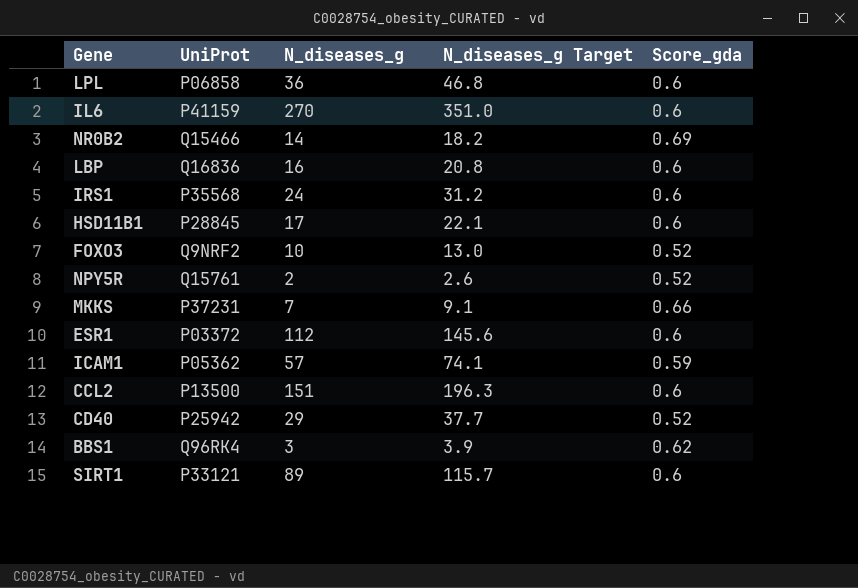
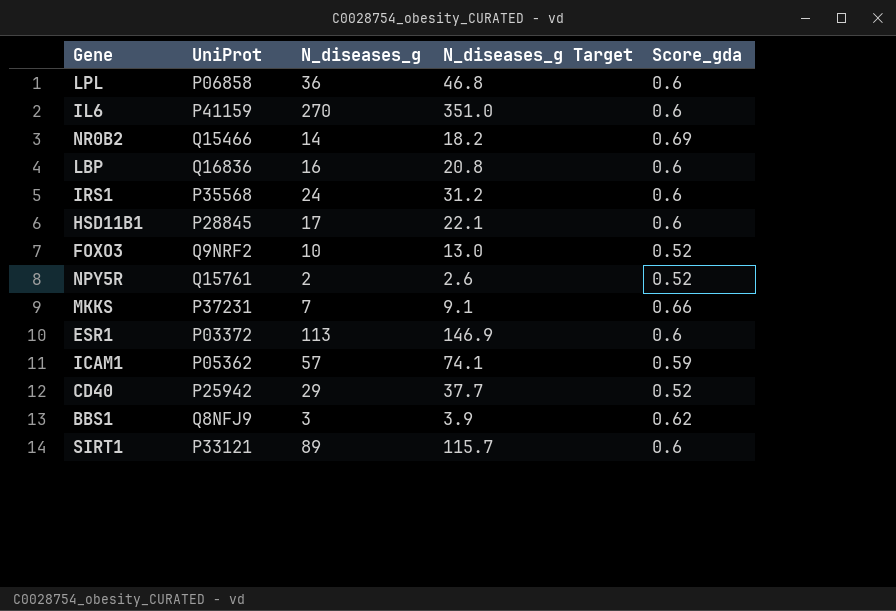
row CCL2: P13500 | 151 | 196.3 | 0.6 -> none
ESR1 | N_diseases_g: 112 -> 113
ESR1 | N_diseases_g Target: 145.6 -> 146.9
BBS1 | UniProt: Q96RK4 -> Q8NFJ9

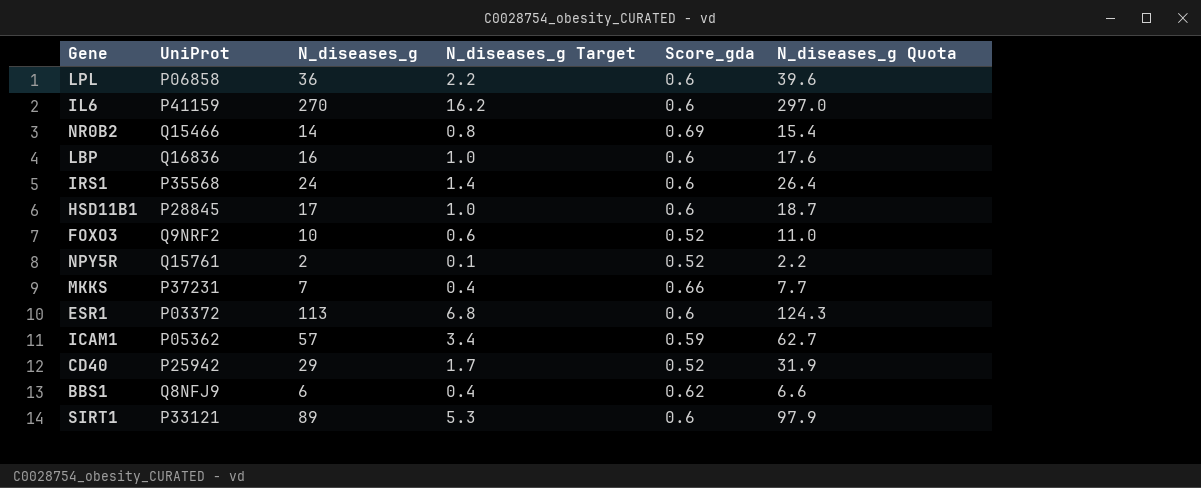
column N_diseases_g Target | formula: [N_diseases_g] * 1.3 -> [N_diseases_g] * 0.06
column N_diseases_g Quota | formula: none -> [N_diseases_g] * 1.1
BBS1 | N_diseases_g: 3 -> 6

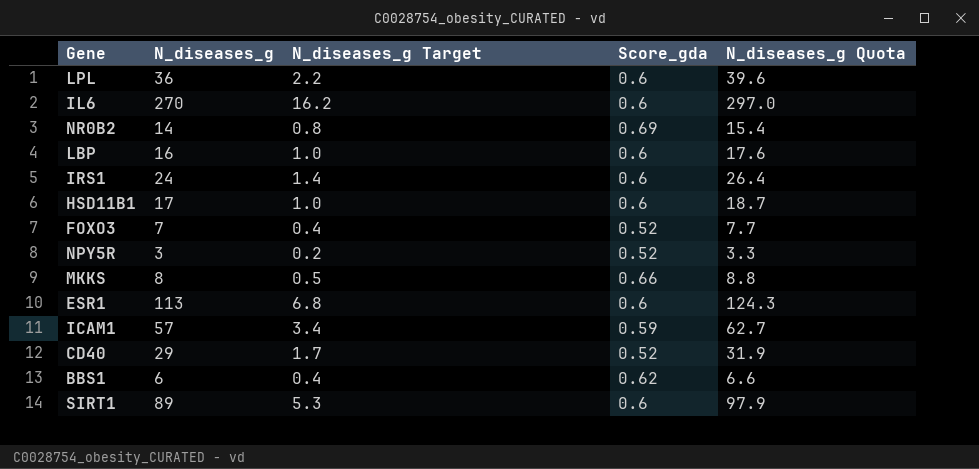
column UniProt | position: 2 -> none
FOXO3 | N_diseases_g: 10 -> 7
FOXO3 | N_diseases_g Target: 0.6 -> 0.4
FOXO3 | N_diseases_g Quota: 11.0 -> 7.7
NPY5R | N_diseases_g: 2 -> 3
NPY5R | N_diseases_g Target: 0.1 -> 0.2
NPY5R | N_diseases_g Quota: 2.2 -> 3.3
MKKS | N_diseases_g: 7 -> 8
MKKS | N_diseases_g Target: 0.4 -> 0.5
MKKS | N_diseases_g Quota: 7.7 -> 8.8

* * * *

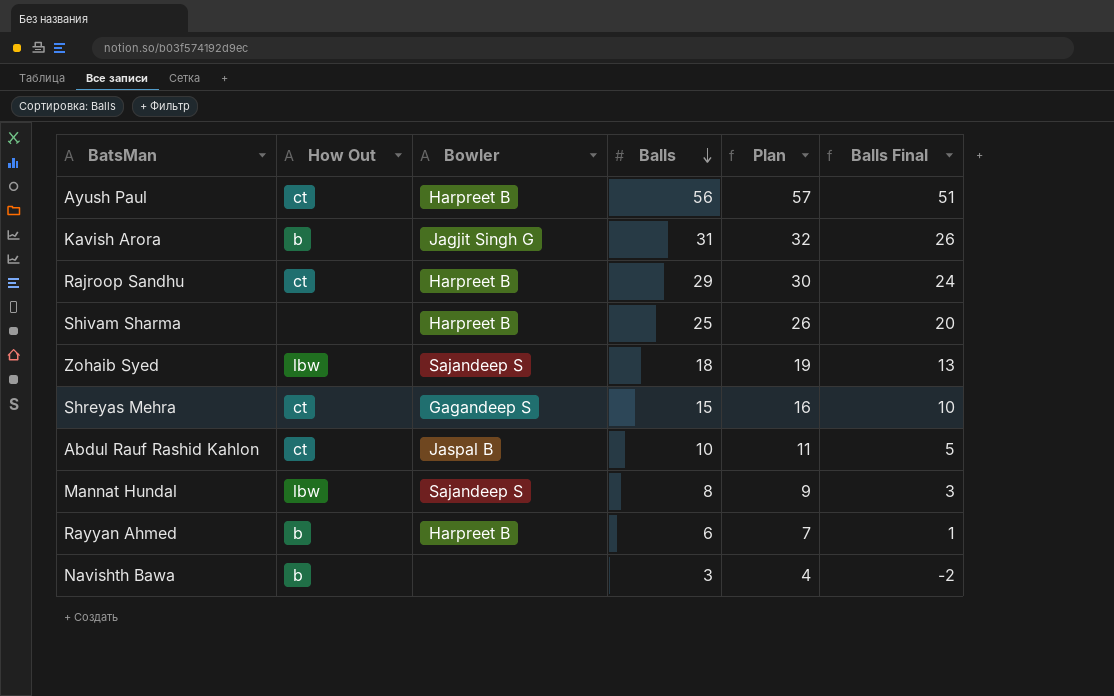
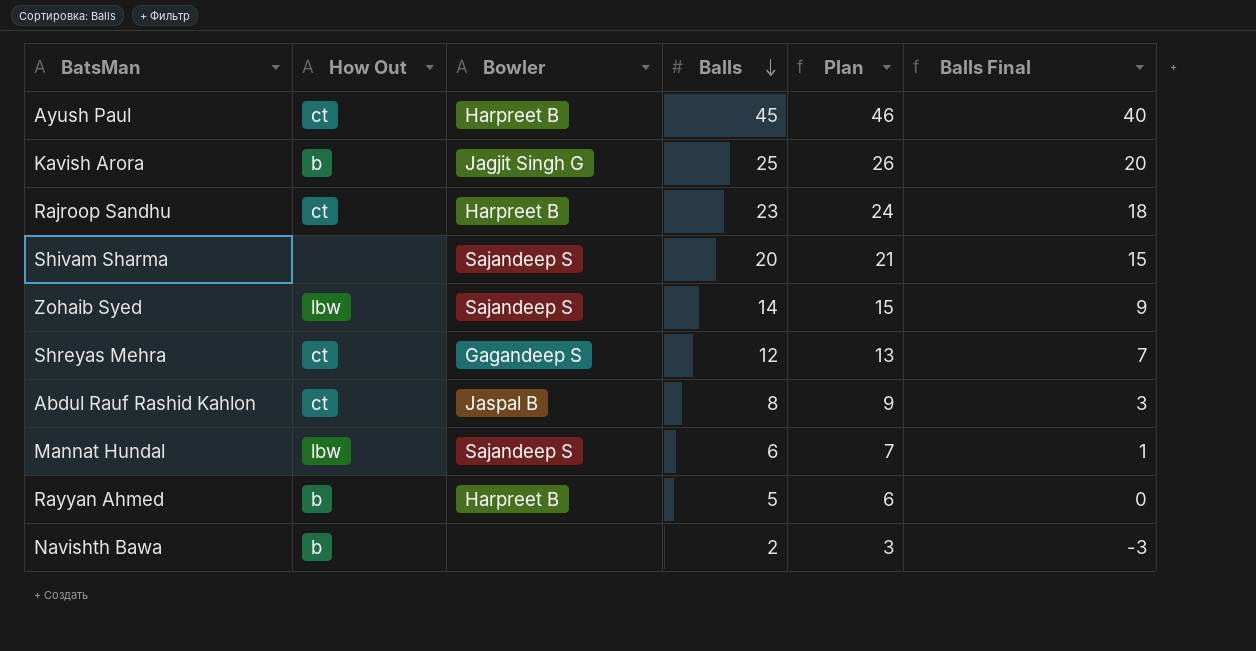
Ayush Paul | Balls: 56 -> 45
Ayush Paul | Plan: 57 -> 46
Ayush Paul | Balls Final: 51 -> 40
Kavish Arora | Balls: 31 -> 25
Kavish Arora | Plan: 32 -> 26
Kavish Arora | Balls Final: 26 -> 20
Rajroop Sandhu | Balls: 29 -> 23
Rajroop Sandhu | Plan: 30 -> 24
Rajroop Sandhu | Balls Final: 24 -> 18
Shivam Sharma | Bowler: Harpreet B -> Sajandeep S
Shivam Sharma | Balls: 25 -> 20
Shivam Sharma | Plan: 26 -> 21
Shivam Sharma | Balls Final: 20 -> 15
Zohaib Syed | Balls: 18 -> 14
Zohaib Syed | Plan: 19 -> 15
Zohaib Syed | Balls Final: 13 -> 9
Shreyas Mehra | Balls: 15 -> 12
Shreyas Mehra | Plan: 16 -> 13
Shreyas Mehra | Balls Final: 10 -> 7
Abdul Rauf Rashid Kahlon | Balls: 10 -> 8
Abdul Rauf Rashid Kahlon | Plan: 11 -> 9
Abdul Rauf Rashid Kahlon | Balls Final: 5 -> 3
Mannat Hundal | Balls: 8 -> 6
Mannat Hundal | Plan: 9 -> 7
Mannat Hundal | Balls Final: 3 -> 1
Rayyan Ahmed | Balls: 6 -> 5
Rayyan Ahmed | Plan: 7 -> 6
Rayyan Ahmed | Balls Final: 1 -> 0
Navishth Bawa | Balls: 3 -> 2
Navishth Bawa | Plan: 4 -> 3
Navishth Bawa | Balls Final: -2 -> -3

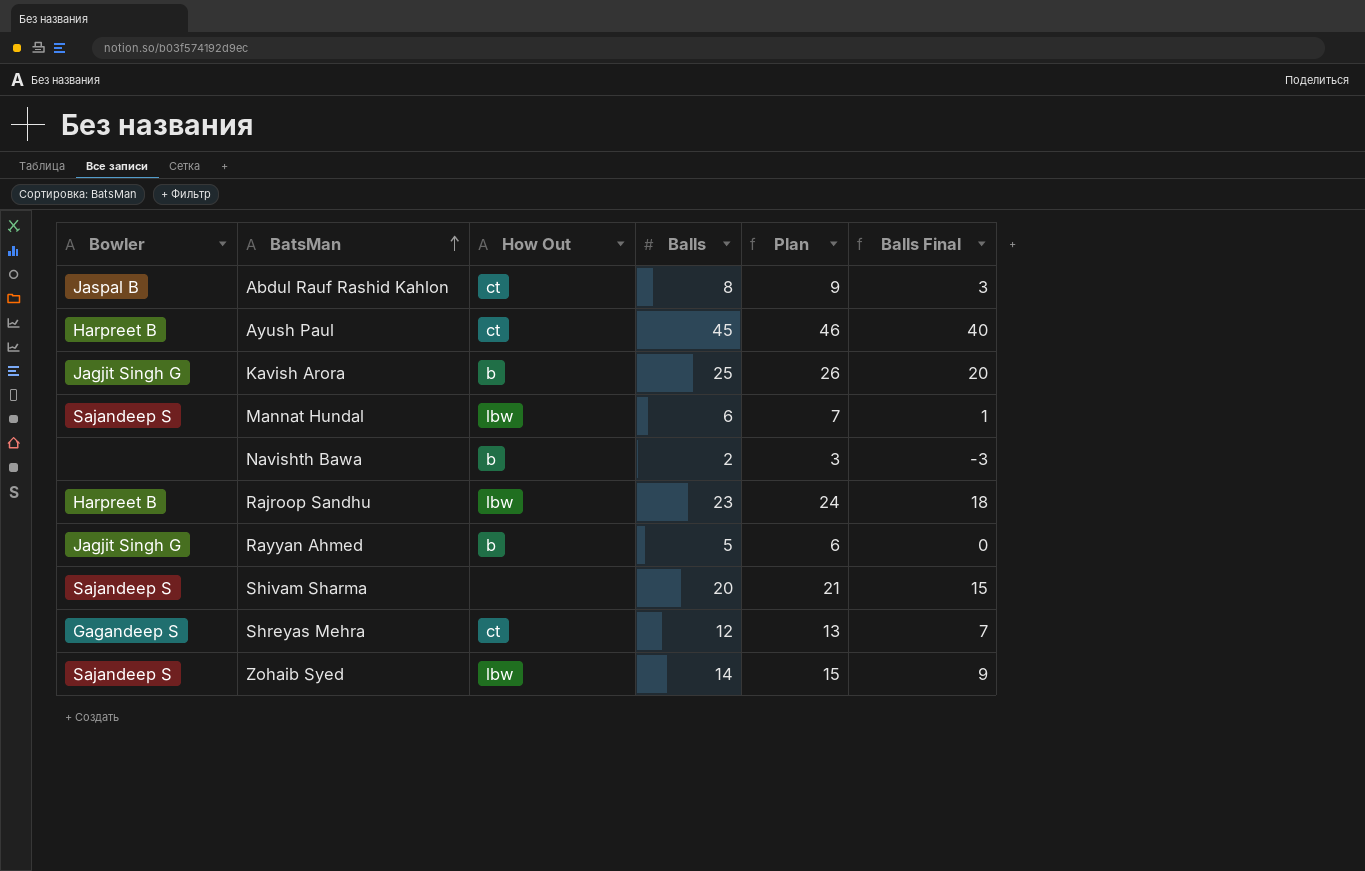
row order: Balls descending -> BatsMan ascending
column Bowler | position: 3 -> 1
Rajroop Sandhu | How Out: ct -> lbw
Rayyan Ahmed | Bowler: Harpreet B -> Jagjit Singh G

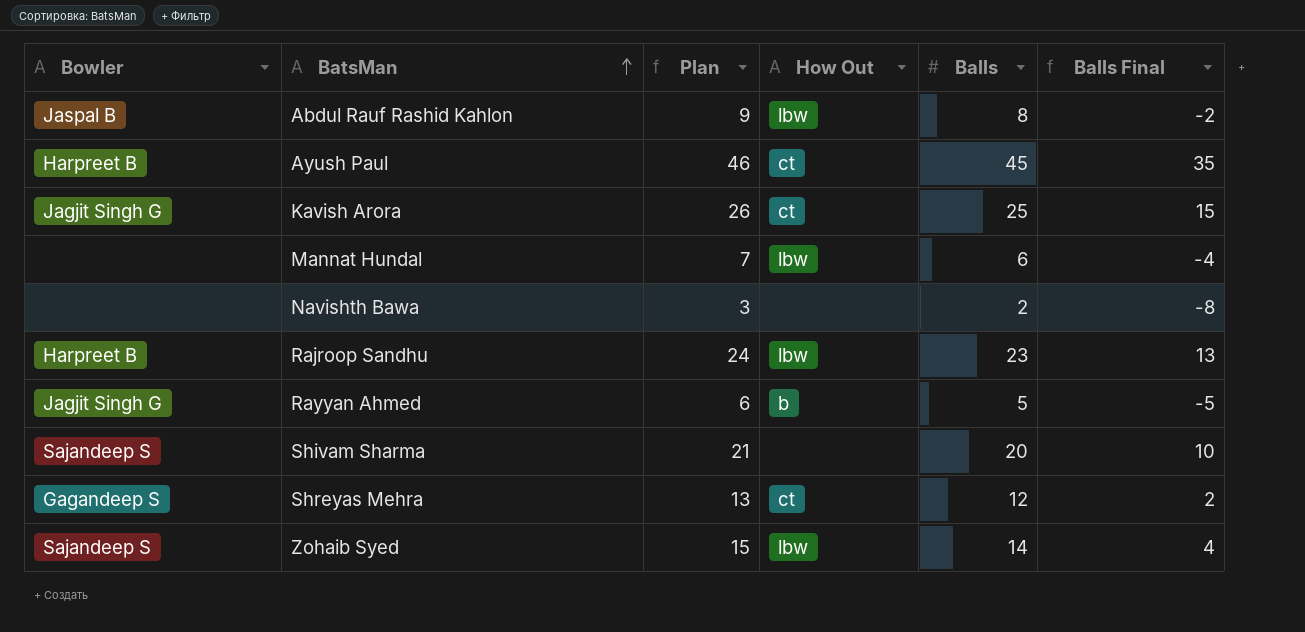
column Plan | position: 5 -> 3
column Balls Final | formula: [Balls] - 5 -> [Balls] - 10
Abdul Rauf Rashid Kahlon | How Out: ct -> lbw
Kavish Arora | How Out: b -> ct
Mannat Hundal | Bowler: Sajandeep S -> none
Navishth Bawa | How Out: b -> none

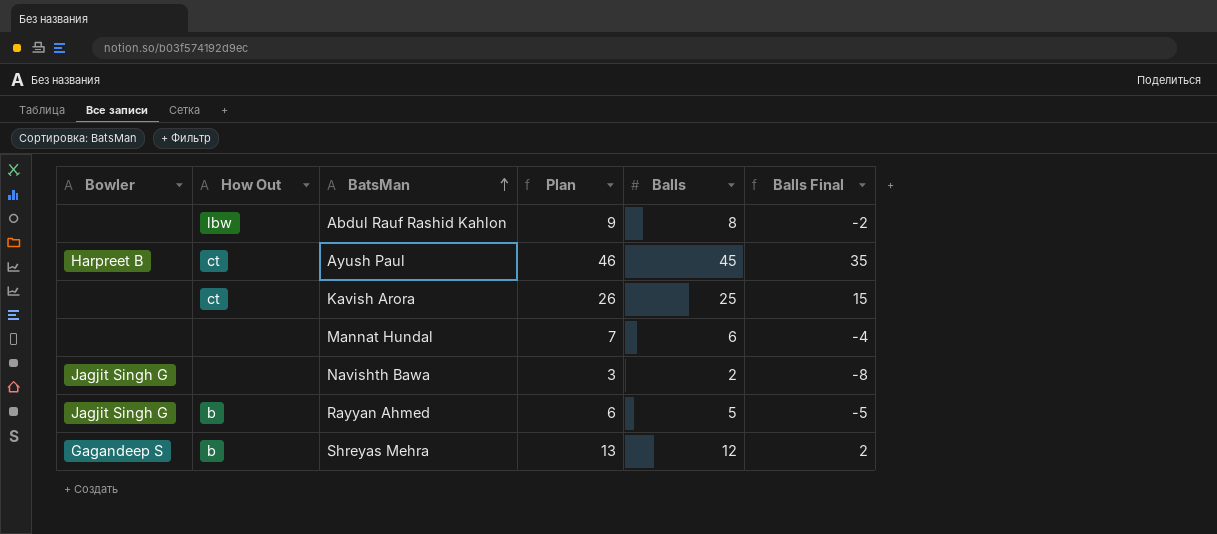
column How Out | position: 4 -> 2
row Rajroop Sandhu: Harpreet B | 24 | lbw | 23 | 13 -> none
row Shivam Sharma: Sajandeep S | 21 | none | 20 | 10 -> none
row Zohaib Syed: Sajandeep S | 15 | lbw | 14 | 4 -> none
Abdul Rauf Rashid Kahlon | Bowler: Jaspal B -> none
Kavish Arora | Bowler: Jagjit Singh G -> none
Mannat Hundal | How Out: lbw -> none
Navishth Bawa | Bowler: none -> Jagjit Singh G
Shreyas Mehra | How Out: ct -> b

* * * *

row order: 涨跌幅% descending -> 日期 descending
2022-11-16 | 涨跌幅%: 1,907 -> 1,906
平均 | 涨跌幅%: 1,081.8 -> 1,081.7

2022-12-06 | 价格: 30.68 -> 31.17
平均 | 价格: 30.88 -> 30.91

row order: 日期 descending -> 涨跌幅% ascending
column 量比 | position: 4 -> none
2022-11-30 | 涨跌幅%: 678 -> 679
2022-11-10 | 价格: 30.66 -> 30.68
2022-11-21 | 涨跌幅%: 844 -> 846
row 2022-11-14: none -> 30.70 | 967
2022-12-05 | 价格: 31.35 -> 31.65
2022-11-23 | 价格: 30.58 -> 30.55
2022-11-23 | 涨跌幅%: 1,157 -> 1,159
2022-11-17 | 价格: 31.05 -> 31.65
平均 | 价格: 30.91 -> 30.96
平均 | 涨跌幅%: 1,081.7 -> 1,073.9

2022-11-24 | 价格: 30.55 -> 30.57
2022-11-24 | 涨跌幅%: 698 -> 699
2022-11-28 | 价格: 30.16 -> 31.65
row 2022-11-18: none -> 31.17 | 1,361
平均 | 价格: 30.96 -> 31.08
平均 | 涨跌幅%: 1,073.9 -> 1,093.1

* * * *

--- WHAT TO DO ---
Copy only what lies between the line with "Rajroop Sandhu | Plan: 30 -> 24" and the line with "row Shivam Sharma: Sajandeep", those two lines included, exactly as given above; pictures stay out.

--- WRITTEN RESPONSE ---
Rajroop Sandhu | Plan: 30 -> 24
Rajroop Sandhu | Balls Final: 24 -> 18
Shivam Sharma | Bowler: Harpreet B -> Sajandeep S
Shivam Sharma | Balls: 25 -> 20
Shivam Sharma | Plan: 26 -> 21
Shivam Sharma | Balls Final: 20 -> 15
Zohaib Syed | Balls: 18 -> 14
Zohaib Syed | Plan: 19 -> 15
Zohaib Syed | Balls Final: 13 -> 9
Shreyas Mehra | Balls: 15 -> 12
Shreyas Mehra | Plan: 16 -> 13
Shreyas Mehra | Balls Final: 10 -> 7
Abdul Rauf Rashid Kahlon | Balls: 10 -> 8
Abdul Rauf Rashid Kahlon | Plan: 11 -> 9
Abdul Rauf Rashid Kahlon | Balls Final: 5 -> 3
Mannat Hundal | Balls: 8 -> 6
Mannat Hundal | Plan: 9 -> 7
Mannat Hundal | Balls Final: 3 -> 1
Rayyan Ahmed | Balls: 6 -> 5
Rayyan Ahmed | Plan: 7 -> 6
Rayyan Ahmed | Balls Final: 1 -> 0
Navishth Bawa | Balls: 3 -> 2
Navishth Bawa | Plan: 4 -> 3
Navishth Bawa | Balls Final: -2 -> -3

row order: Balls descending -> BatsMan ascending
column Bowler | position: 3 -> 1
Rajroop Sandhu | How Out: ct -> lbw
Rayyan Ahmed | Bowler: Harpreet B -> Jagjit Singh G

column Plan | position: 5 -> 3
column Balls Final | formula: [Balls] - 5 -> [Balls] - 10
Abdul Rauf Rashid Kahlon | How Out: ct -> lbw
Kavish Arora | How Out: b -> ct
Mannat Hundal | Bowler: Sajandeep S -> none
Navishth Bawa | How Out: b -> none

column How Out | position: 4 -> 2
row Rajroop Sandhu: Harpreet B | 24 | lbw | 23 | 13 -> none
row Shivam Sharma: Sajandeep S | 21 | none | 20 | 10 -> none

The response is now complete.